Setting aside appropriation bills for the present time, we remain actively opposed or supportive of the following bills still considered to be alive:

HF 2394 and Senate File 2235 – These bills create the new crime of critical infrastructure sabotage, and the penalties they provide are atrocious.  JRC OPPOSES.  These bills provide for a class “B” felony and a fine of $85,000 to 100,000 for “critical infrastructure sabotage”.  JRC has expressed concerns that the fine could be considered an “excessive fine” in certain circumstances and could violate the Eighth Amendment[1].

“Critical infrastructure sabotage” means any unauthorized act that is intended to cause a substantial interruption or impairment of service rendered to the public relating to critical infrastructure property. However, “critical infrastructure sabotage” does not include an accidental interruption or impairment of service rendered to the public caused by a person in the performance of the person’s work duties.”

JRC believes the language is too broad to make exceptions for a labor strike; a possible protest protected by the First Amendment; an incident in which someone runs into an electric pole that knocks out power for a large portion of a city; and several other unforeseen circumstances.  We consider the language to be overinclusive and underinclusive.

Senate File 2382 is an Act modifying criminal code provisions relating to criminal records, penalties, prosecutions, appeals, driving privileges, and postconviction relief, and including effective date provisions.  This bill has been identified by JRC as a vicious attack on the courts in the past few newsletters.  Currently, an amendment supported by JRC and introduced by the House Judiciary Committee (unanimously approved in Committee), is pending on the floor of the House.  The amendment may be the demise of the entire bill, and that’s okay with us.  JRC believe this bill includes the constitutionally-prohibited act of logrolling.

House Joint Resolution 2010 and Senate Joint Resolution 2010:  These two pieces of legislation would start the process of amending the Iowa Constitution to include a victims’ rights amendment.  Called Marsy’s Law, JRC OPPOSES this measure.  We are reprinting what we wrote about this over a month ago:

We cannot say it any better than the Iowa Coalition Against Domestic Violence has said:

Invest in comprehensive victim rights and potections for victims of violent crimes – ICADV is unwavering in our support for all victims. We oppose Iowa’s Marsy’s Law (SSB 3040; HJR 2003) because experience tells us there are much more effective ways to support victims. Amending the constitution is a symbolic gesture that won’t make the criminal justice system any friendlier to victims. Establishing rights without legitimate remedy gives false hope to victims and diverts resources away from systems and services that can meet the comprehensive needs of Iowa victims. We believe this bill negatively impacts services and support for all victims, including the vast majority who will never set foot in a courtroom. The proposal contradicts essential principals of American justice and would upend our severely underfunded legal system to the detriment of victims. Iowa law already includes comprehensive victim rights and protections. Before amending the constitution, we should ensure we have adequately supported the systems and services that enable victims to access and benefit from statutory protections. The insensitivity and indifference experienced by many victims is not a constitutional failing. It is a failing of common decency by people, society and social systems themselves. Click here to read our full statement on Iowa’s Marsy’s Law. Click here to read our Victim Service Providers concerns of Marsy’s Law

HF 2443 – This bill addresses the delinquency jurisdiction of the juvenile court and the confidentiality and disclosure of certain juvenile court records.  JRC SUPPORTS this bill.  It is on the Senate Calendar and ready for debate at any time.

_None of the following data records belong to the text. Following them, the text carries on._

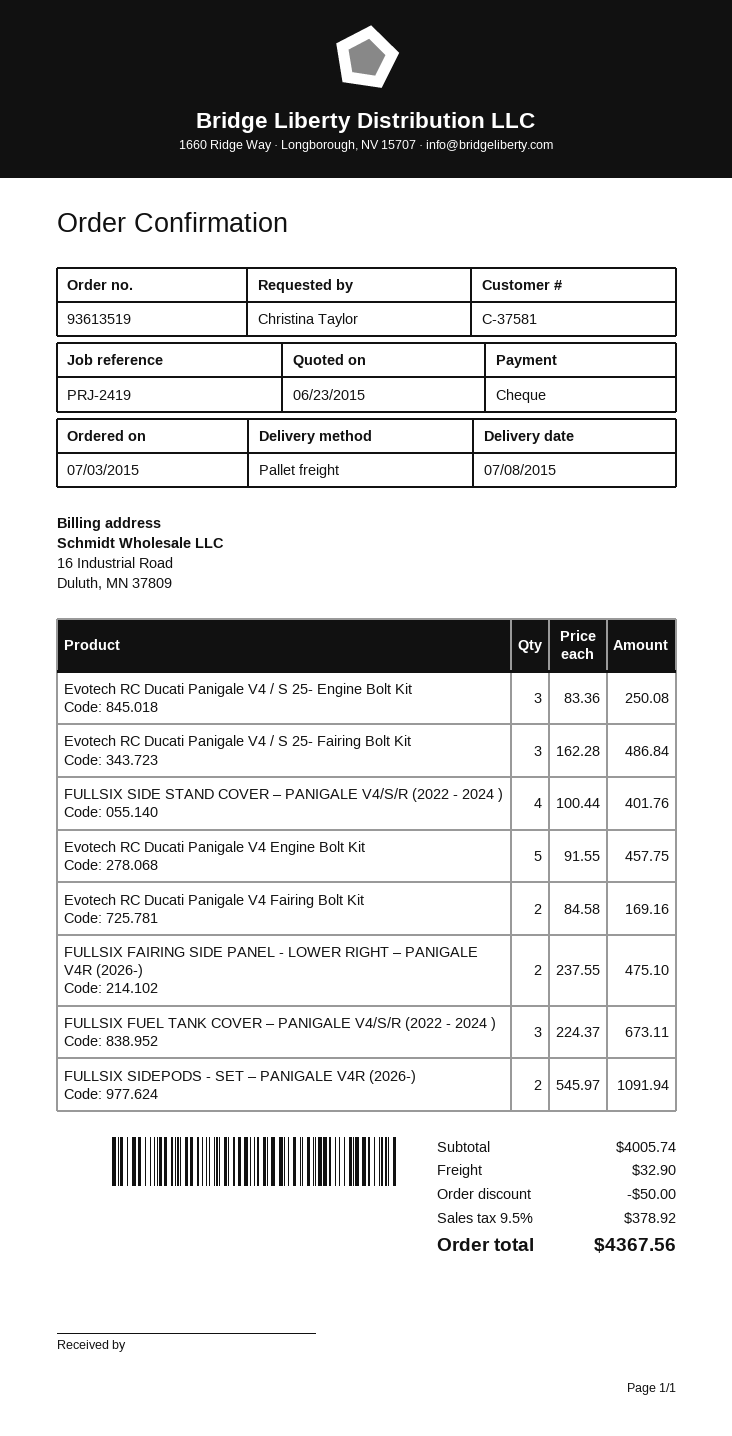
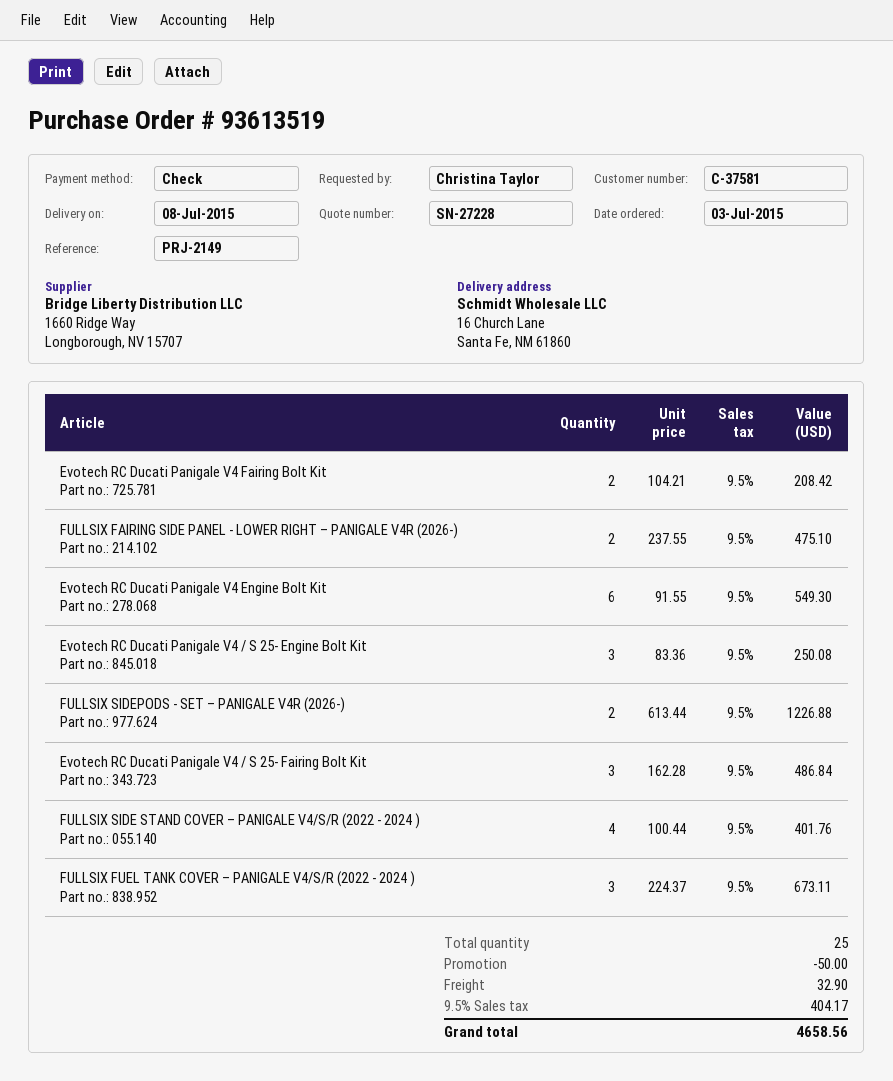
reference: PRJ-2419 -> PRJ-2149
Evotech RC Ducati Panigale V4 Engine Bolt Kit: 5 x 91.55 = 457.75 -> 6 x 91.55 = 549.30
Evotech RC Ducati Panigale V4 Fairing Bolt Kit: 2 x 84.58 = 169.16 -> 2 x 104.21 = 208.42
FULLSIX SIDEPODS - SET – PANIGALE V4R (2026-): 2 x 545.97 = 1091.94 -> 2 x 613.44 = 1226.88
tax: 9.5% = 378.92 -> 9.5% = 404.17
total: 4367.56 -> 4658.56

SF 2394 – A bill for an act relating to surcharges added to criminal penalties, court funds, civil fees, misdemeanor and felony fines and fines associated with scheduled violations.  JRC opposed this bill’s predecessor, Senate Study Bill 3202.  However, although the bill raises fees on page after page of criminal penalties, fines, etc., it does drastically reduce the criminal surcharges that have been attached to financial obligations owed by defendants in criminal matters.  After careful review, we decided to declare as UNDECIDED on this bill.  In any case (no pun intended), it is insulting and condescending to have the Legislature change the name of the fee from “Criminal Surcharges” to “crime services surcharges”. HF 2270 and SF 2230 – These companion bills redefine kidnapping in the second degree to include the kidnapping of a person under the age of 18.  Supposedly, this addition to the 2nd degree kidnapping would have prevented one person from being released from prison in which he subsequently kidnapped and murdered a minor.  We disagree with the rationale and facts in the case.  A prosecutor had the ability to charge the person with a more severe crime earlier in the person’s life but did not.  JRC opposes bills whose impetus is to address “one” previous case, especially one in which there is discrepancy about the nature of the criminal process.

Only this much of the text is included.